Where the word "other" appears in a line below, copy the whole line.

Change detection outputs
---------------

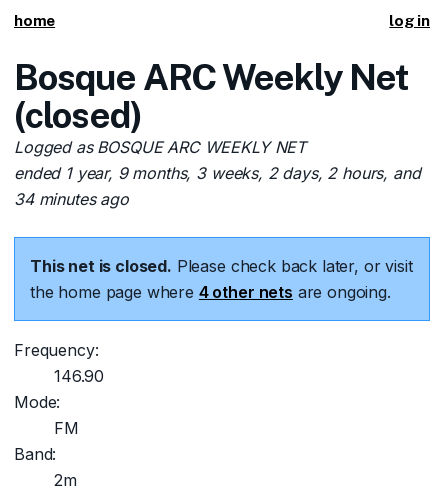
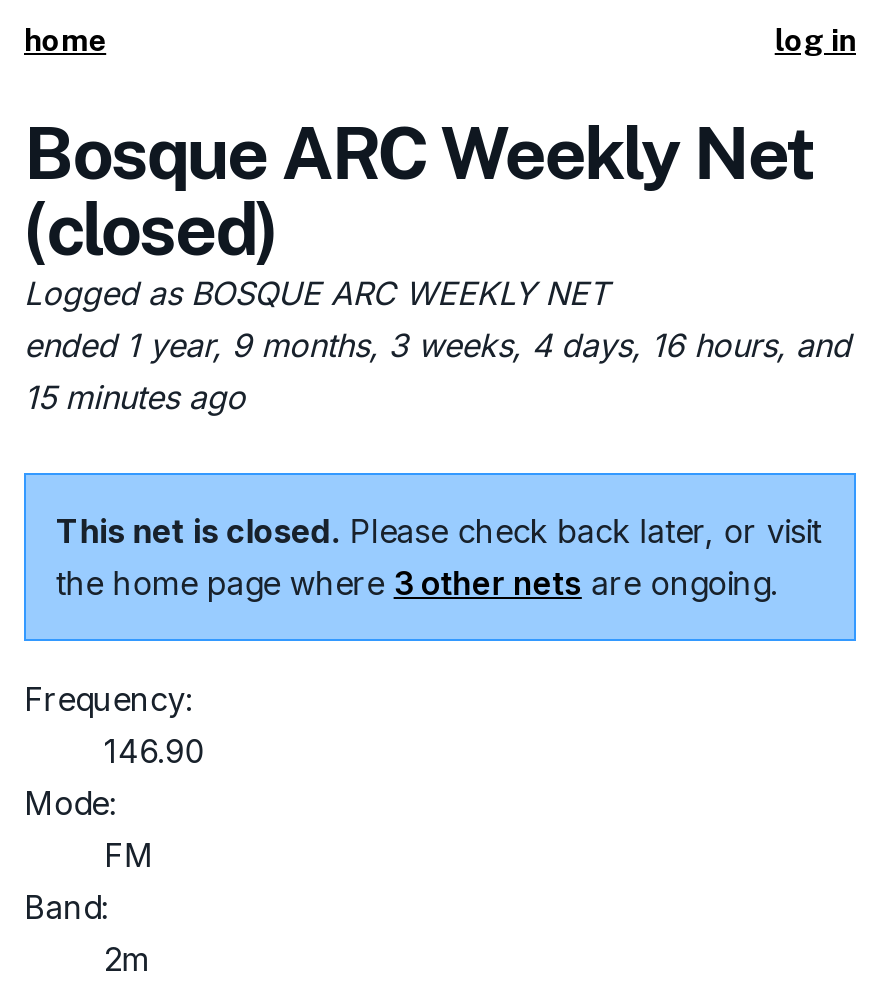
- ended 1 year, 9 months, 3 weeks, 2 days, 2 hours, and
+ ended 1 year, 9 months, 3 weeks, 4 days, 16 hours, and

- 34 minutes ago
+ 15 minutes ago

- the home page where 4 other nets are ongoing.
+ the home page where 3 other nets are ongoing.
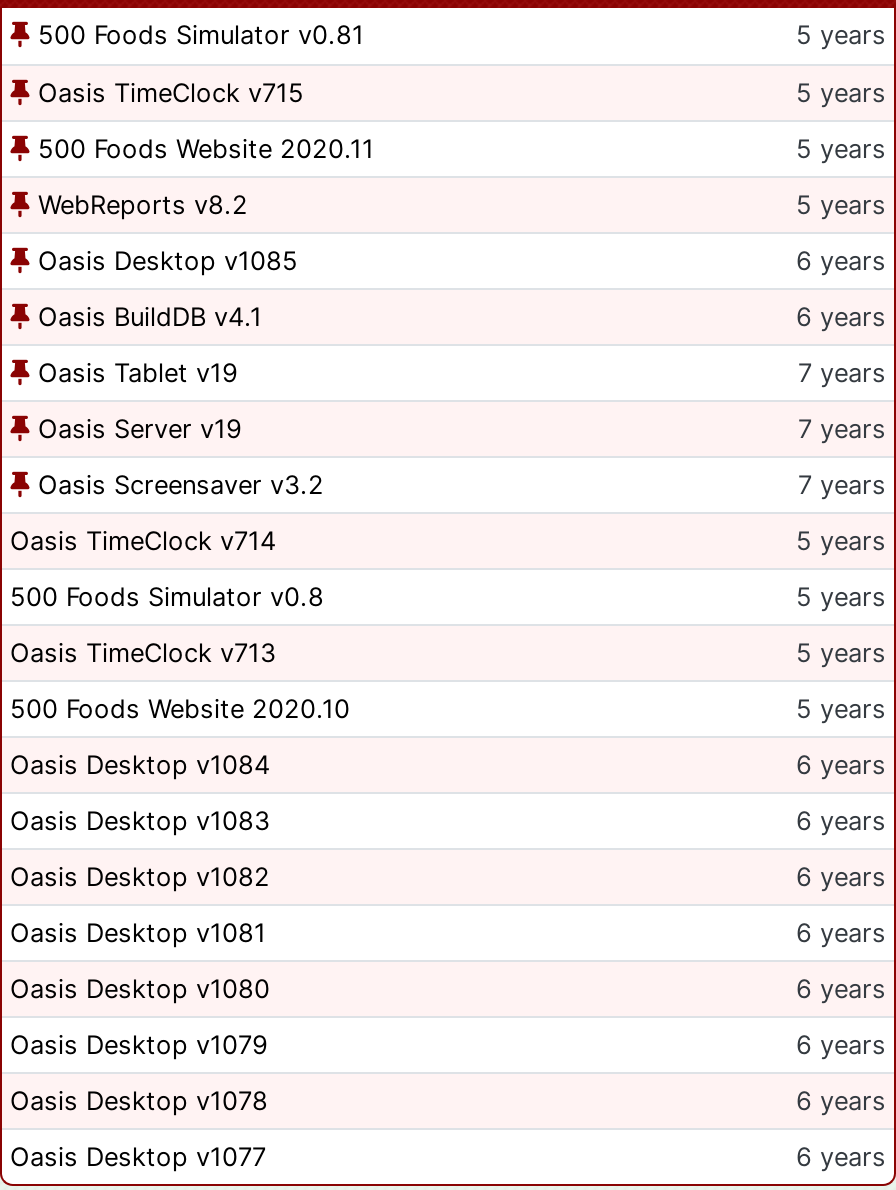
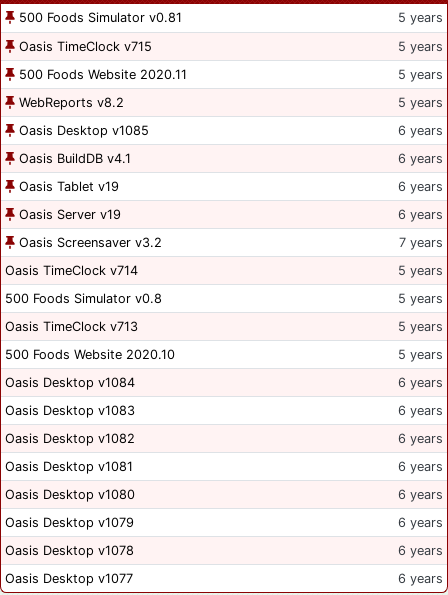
- 7 years
+ 6 years

- 7 years
+ 6 years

---------------

◆ Task solution
- the home page where 4 other nets are ongoing.
+ the home page where 3 other nets are ongoing.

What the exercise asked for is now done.